Code now available as rxkinfu.

KinectFusion is an impressive new algorithm for real-time dense 3D mapping using the Kinect [IKH+11] [NDI+11]. It is geared towards games and augmented reality, but could also be of great use for robot perception. However, the algorithm is currently limited to a relatively small volume fixed in the world at start up (typically a ~3m cube). This limits applications for perception.

We are developing moving volume KinectFusion with additional algorithms that allow the camera to roam freely. Our aim is to use this in perception for rough-terrain robot locomotion—a walking robot needs to know about the ground under its feet, but the legs and feet themselves would obstruct downward facing cameras. The system would also be useful in other applications including free-roaming games and awareness aids for hazardous environments or the visually impaired.

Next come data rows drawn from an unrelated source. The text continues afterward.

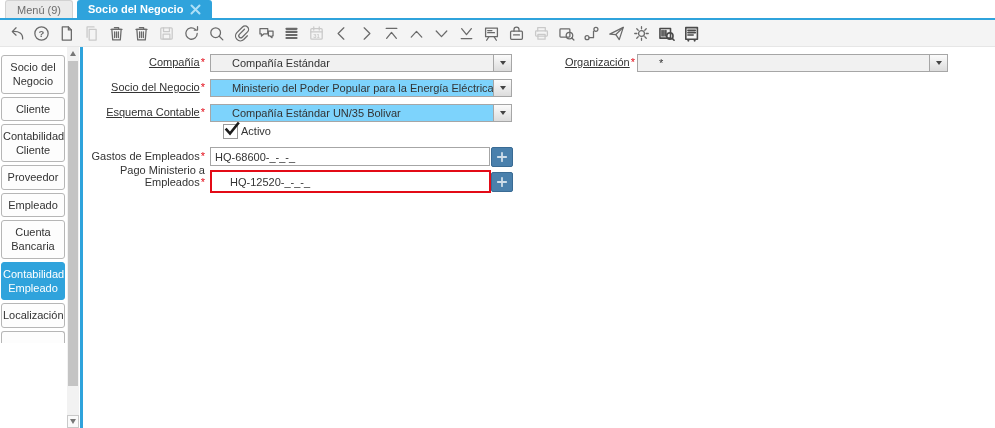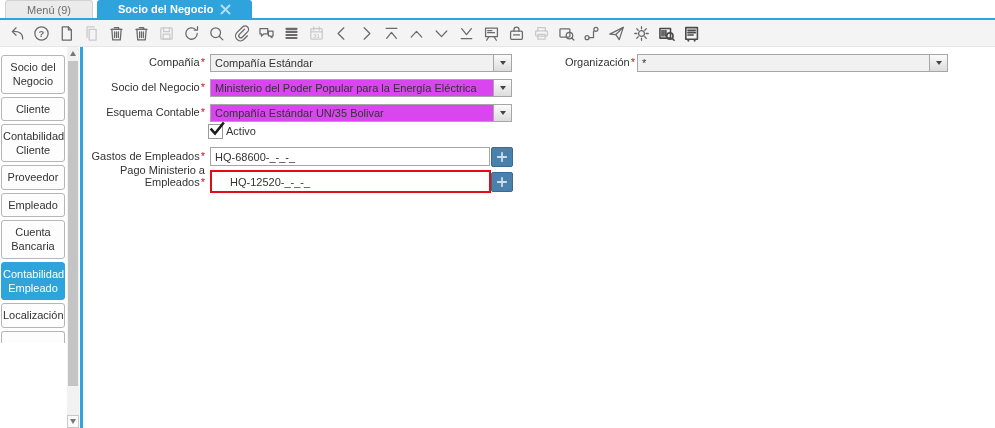--- a/index.html
+++ b/index.html
@@ -9,7 +9,7 @@
   
   .tabbar{position:absolute;left:0;top:0;width:995px;height:18px;background:#fff;
           border-bottom:2px solid #2fa3dc;display:flex;align-items:flex-end;}
-  .wtab{height:18px;display:flex;align-items:center;padding:0 21px;border-radius:3px 3px 0 0;
+  .wtab{height:18px;display:flex;align-items:center;padding:0 11px;border-radius:3px 3px 0 0;
         box-sizing:border-box;cursor:pointer;}
   .wtab.inactive{margin-left:5px;background:#ebebeb;border:1px solid #d2d2d2;border-bottom:none;color:#6d6d6d;}
   .wtab.active{margin-left:4px;background:#2fa3dc;color:#fff;font-weight:bold;gap:7px;}

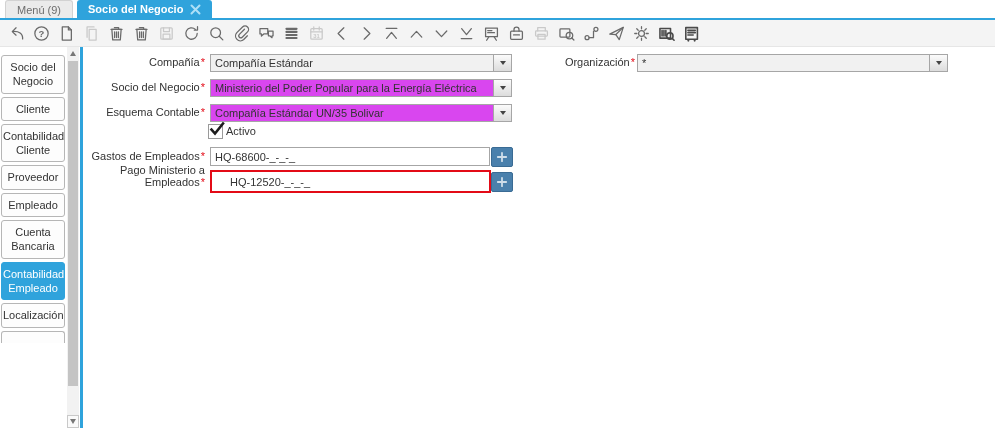--- a/index.html
+++ b/index.html
@@ -46,7 +46,7 @@
   
   .flabel{position:absolute;left:0;width:121px;text-align:right;color:#333;}
   .flabel.org{left:430px;}
-  .flabel .lnk{}
+  .flabel .lnk{text-decoration:underline;}
   .req{color:#e30b17;margin-left:1px;}
   .combo{position:absolute;height:18px;box-sizing:border-box;border:1px solid #a6a6a6;background:#d946ef;
          display:flex;align-items:stretch;}

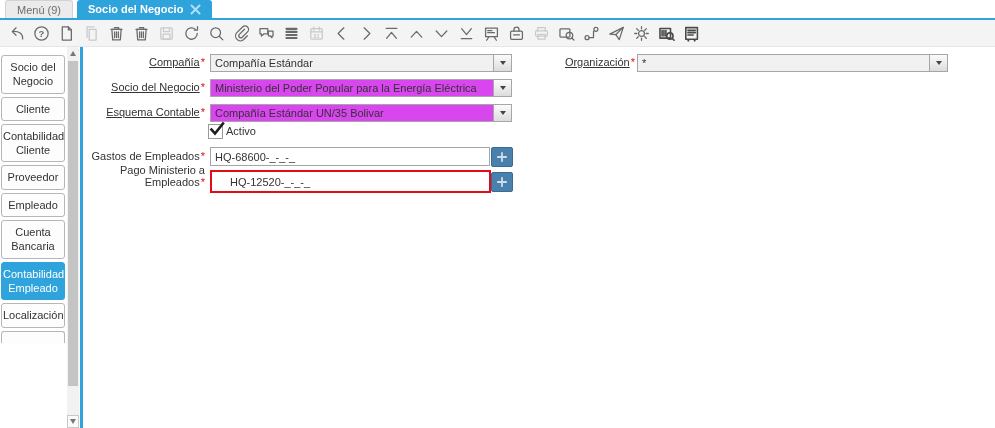--- a/index.html
+++ b/index.html
@@ -51,7 +51,7 @@
   .combo{position:absolute;height:18px;box-sizing:border-box;border:1px solid #a6a6a6;background:#d946ef;
          display:flex;align-items:stretch;}
   .combo.ro{background:#f1f1f1;}
-  .combo-text{flex:1;padding:2px 4px 0 4px;white-space:nowrap;overflow:hidden;color:#333;}
+  .combo-text{flex:1;padding:2px 4px 0 21px;white-space:nowrap;overflow:hidden;color:#333;}
   .combo-btn{width:17px;border-left:1px solid #a6a6a6;background:linear-gradient(#fbfbfb,#dcdcdc);
              display:flex;align-items:center;justify-content:center;cursor:pointer;}
   .caret{width:0;height:0;border-left:3.5px solid transparent;border-right:3.5px solid transparent;border-top:4.5px solid #444;}

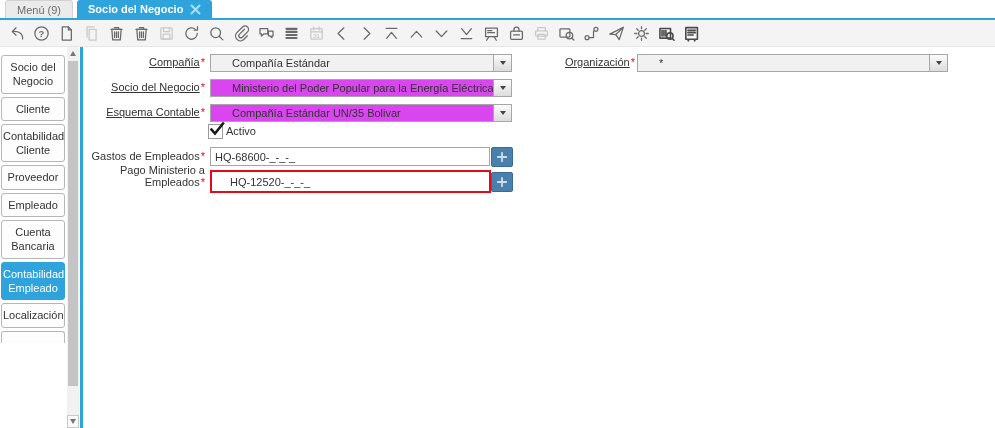--- a/index.html
+++ b/index.html
@@ -48,7 +48,7 @@
   .flabel.org{left:430px;}
   .flabel .lnk{text-decoration:underline;}
   .req{color:#e30b17;margin-left:1px;}
-  .combo{position:absolute;height:18px;box-sizing:border-box;border:1px solid #a6a6a6;background:#d946ef;
+  .combo{position:absolute;height:18px;box-sizing:border-box;border:1px solid #a6a6a6;background:#7dd3fc;
          display:flex;align-items:stretch;}
   .combo.ro{background:#f1f1f1;}
   .combo-text{flex:1;padding:2px 4px 0 21px;white-space:nowrap;overflow:hidden;color:#333;}

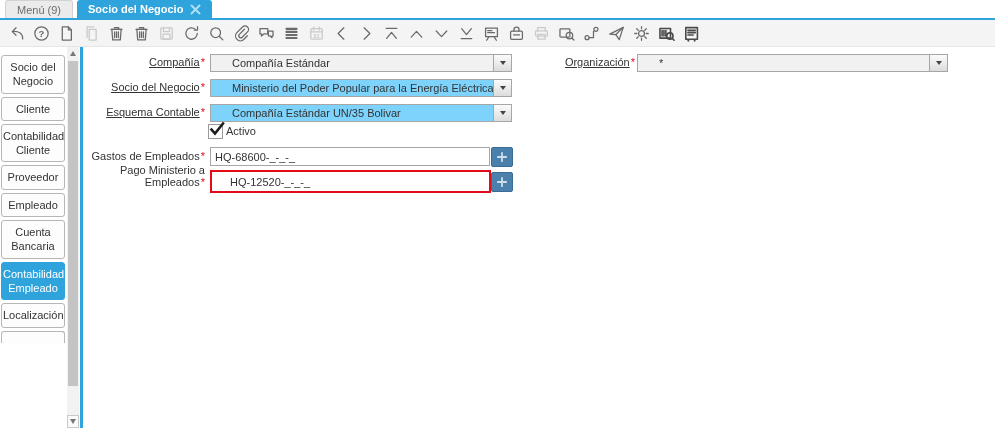--- a/index.html
+++ b/index.html
@@ -56,7 +56,7 @@
              display:flex;align-items:center;justify-content:center;cursor:pointer;}
   .caret{width:0;height:0;border-left:3.5px solid transparent;border-right:3.5px solid transparent;border-top:4.5px solid #444;}
 
-  .checkwrap{position:absolute;left:124px;top:76px;width:140px;height:16px;}
+  .checkwrap{position:absolute;left:139px;top:76px;width:140px;height:16px;}
   .cbox{position:absolute;left:0;top:1px;width:13px;height:13px;border:1px solid #9a9a9a;background:#fff;cursor:pointer;}
   .cbox svg{position:absolute;left:-1px;top:-5px;}
   .clabel{position:absolute;left:18px;top:2px;}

Moving Volume KinectFusion reconstruction from data collected walking on natural rocks with a hand-held Kinect. More videos below.

Our approach allows the algorithm to handle a volume that moves arbitrarily on-line. The figure below shows how a volume remapping is applied to hold the sensor pose fixed relative to the volume. Raycast images before and after a remapping show a third step coming into view as the volume moves forward. A reconstruction of the volume and camera poses shows that the volume-to-volume transform is calculated to maintain the camera at the rear center of the volume.

We based our implementation on the open-source kinfu code that has recently been added to the Point Cloud Library (PCL) from Willow Garage, and we have submitted our code for inclusion there as well.

Moving volume KinectFusion both tracks global camera motion and simultaneously builds a spatial map of the local surroundings. However, this is not a true SLAM algorithm as it does not explicitly close large-scale loops and will inevitably incur drift over time. Rather, it can be considered a 6D visual odometry approach which tracks relative camera motion. Of course the significant additional benefit beyond visual odometry alone is that a map of local environment surfaces is also always available.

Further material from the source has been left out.